[Dataset items]
-----

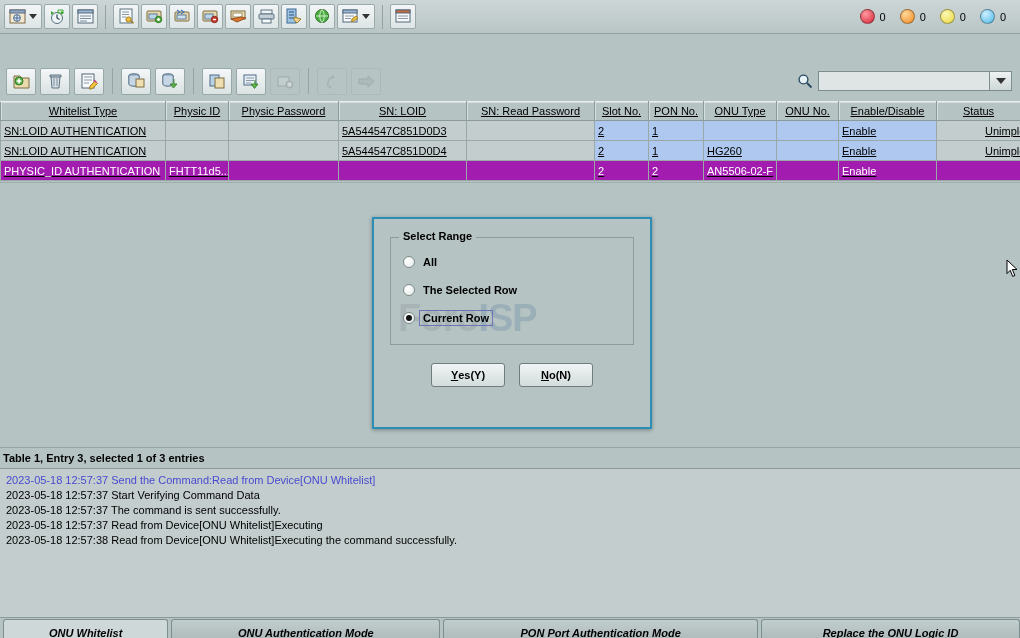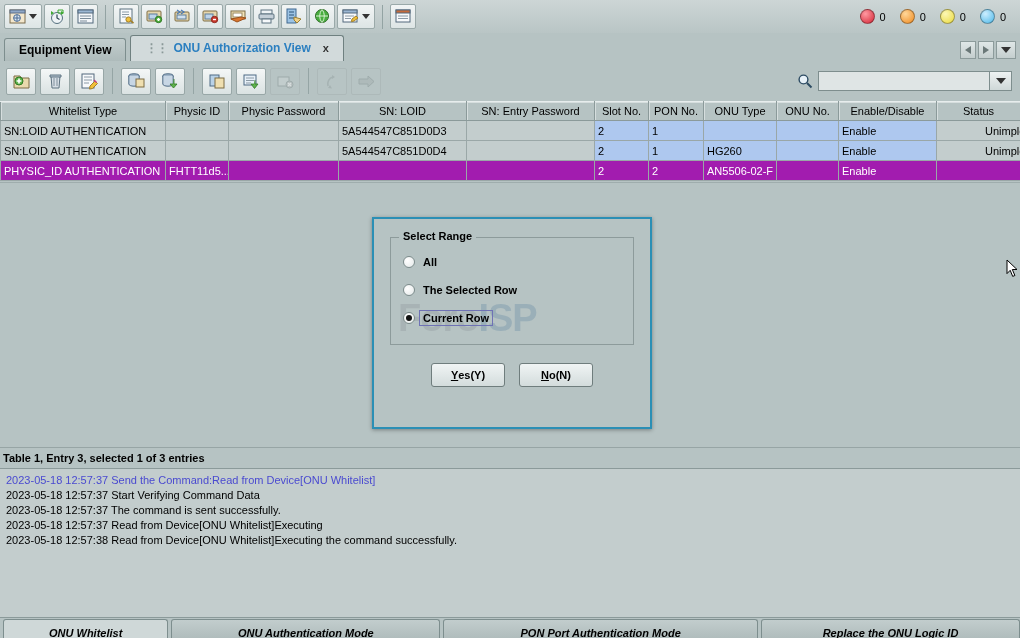--- a/index.html
+++ b/index.html
@@ -88,21 +88,21 @@
     width:172px;height:20px;background:#dfe5e5;border:1px solid #7e8e8e;
     box-sizing:border-box;
   }
   .searchdrop{
     width:22px;height:20px;border:1px solid #7e8e8e;border-left:none;
     background:linear-gradient(#eef2f2,#cfd8d8);
     display:flex;align-items:center;justify-content:center;box-sizing:border-box;
   }
 
   
-  .tablewrap{position:absolute;left:0;top:101px;width:1020px;height:82px;}
+  .tablewrap{position:absolute;left:0;top:101px;width:1020px;height:82px;text-decoration:underline;}
   table.grid{border-collapse:collapse;width:1020px;table-layout:fixed;font-size:11px;}
   table.grid th{
     height:18px;background:#b6c3c3;border:1px solid #8b9a9a;border-top-color:#e7eded;
     font-weight:normal;text-align:center;padding:0 2px;
     box-shadow:inset 1px 1px 0 #d6dede;
   }
   table.grid td{
     height:19px;border:1px solid #9aa7a7;padding:0 3px;
     background:#c3cdcd;white-space:nowrap;overflow:hidden;
   }
@@ -326,39 +326,20 @@
         <div class="dot" style="background:radial-gradient(circle at 35% 30%,#fcf7b6,#eada3c)"></div>
         <span>0</span>
       </div>
       <div class="alarm">
         <div class="dot" style="background:radial-gradient(circle at 35% 30%,#cdeeff,#4cb8e8)"></div>
         <span>0</span>
       </div>
     </div>
   </div>
 
-  <div class="tabstrip">
-    <div class="tab">
-      <span>Equipment View</span>
-    </div>
-    <div class="tab active">
-      <span class="grip">⋮⋮</span><span>ONU Authorization View</span><span class="closex">x</span>
-    </div>
-    <div class="tabnav">
-      <div class="navbtn">
-          <div class="tri-l"></div>
-        </div>
-      <div class="navbtn">
-          <div class="tri-r"></div>
-        </div>
-      <div class="navbtn big">
-          <div class="tri-d"></div>
-        </div>
-    </div>
-  </div>
 
   <div class="actionbar">
     <div style="width:4px"></div>
     <div class="abtn">
       <svg width="19" height="19" viewBox="0 0 19 19">
         <path d="M2 4h6l1.5 2H17v10H2z" fill="#e9d9ad" stroke="#7d6c45"></path>
         <circle cx="7" cy="9" r="4" fill="#5fb34c" stroke="#2f7a24"></circle>
         <path d="M4.6 9h4.8M7 6.6v4.8" stroke="#fff" stroke-width="1.6"></path>
       </svg>
     </div>
@@ -455,21 +436,21 @@
           <col style="width:62px">
         <col style="width:98px">
           <col style="width:84px">
       </colgroup>
       <thead>
         <tr>
           <th>Whitelist Type</th>
           <th>Physic ID</th>
           <th>Physic Password</th>
           <th>SN: LOID</th>
-          <th>SN: Entry Password</th>
+          <th>SN: Read Password</th>
           <th>Slot No.</th>
           <th>PON No.</th>
           <th>ONU Type</th>
           <th>ONU No.</th>
           <th>Enable/Disable</th>
           <th>Status</th>
         </tr>
       </thead>
       <tbody>
         <tr class="row">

-----

§ **WORK TASK**
Could you write out every record exactly, leaving the pictures out?

§ **ANSWER FOR THIS EXERCISE**
--- a/index.html
+++ b/index.html
@@ -88,21 +88,21 @@
     width:172px;height:20px;background:#dfe5e5;border:1px solid #7e8e8e;
     box-sizing:border-box;
   }
   .searchdrop{
     width:22px;height:20px;border:1px solid #7e8e8e;border-left:none;
     background:linear-gradient(#eef2f2,#cfd8d8);
     display:flex;align-items:center;justify-content:center;box-sizing:border-box;
   }
 
   
-  .tablewrap{position:absolute;left:0;top:101px;width:1020px;height:82px;}
+  .tablewrap{position:absolute;left:0;top:101px;width:1020px;height:82px;text-decoration:underline;}
   table.grid{border-collapse:collapse;width:1020px;table-layout:fixed;font-size:11px;}
   table.grid th{
     height:18px;background:#b6c3c3;border:1px solid #8b9a9a;border-top-color:#e7eded;
     font-weight:normal;text-align:center;padding:0 2px;
     box-shadow:inset 1px 1px 0 #d6dede;
   }
   table.grid td{
     height:19px;border:1px solid #9aa7a7;padding:0 3px;
     background:#c3cdcd;white-space:nowrap;overflow:hidden;
   }
@@ -326,39 +326,20 @@
         <div class="dot" style="background:radial-gradient(circle at 35% 30%,#fcf7b6,#eada3c)"></div>
         <span>0</span>
       </div>
       <div class="alarm">
         <div class="dot" style="background:radial-gradient(circle at 35% 30%,#cdeeff,#4cb8e8)"></div>
         <span>0</span>
       </div>
     </div>
   </div>
 
-  <div class="tabstrip">
-    <div class="tab">
-      <span>Equipment View</span>
-    </div>
-    <div class="tab active">
-      <span class="grip">⋮⋮</span><span>ONU Authorization View</span><span class="closex">x</span>
-    </div>
-    <div class="tabnav">
-      <div class="navbtn">
-          <div class="tri-l"></div>
-        </div>
-      <div class="navbtn">
-          <div class="tri-r"></div>
-        </div>
-      <div class="navbtn big">
-          <div class="tri-d"></div>
-        </div>
-    </div>
-  </div>
 
   <div class="actionbar">
     <div style="width:4px"></div>
     <div class="abtn">
       <svg width="19" height="19" viewBox="0 0 19 19">
         <path d="M2 4h6l1.5 2H17v10H2z" fill="#e9d9ad" stroke="#7d6c45"></path>
         <circle cx="7" cy="9" r="4" fill="#5fb34c" stroke="#2f7a24"></circle>
         <path d="M4.6 9h4.8M7 6.6v4.8" stroke="#fff" stroke-width="1.6"></path>
       </svg>
     </div>
@@ -455,21 +436,21 @@
           <col style="width:62px">
         <col style="width:98px">
           <col style="width:84px">
       </colgroup>
       <thead>
         <tr>
           <th>Whitelist Type</th>
           <th>Physic ID</th>
           <th>Physic Password</th>
           <th>SN: LOID</th>
-          <th>SN: Entry Password</th>
+          <th>SN: Read Password</th>
           <th>Slot No.</th>
           <th>PON No.</th>
           <th>ONU Type</th>
           <th>ONU No.</th>
           <th>Enable/Disable</th>
           <th>Status</th>
         </tr>
       </thead>
       <tbody>
         <tr class="row">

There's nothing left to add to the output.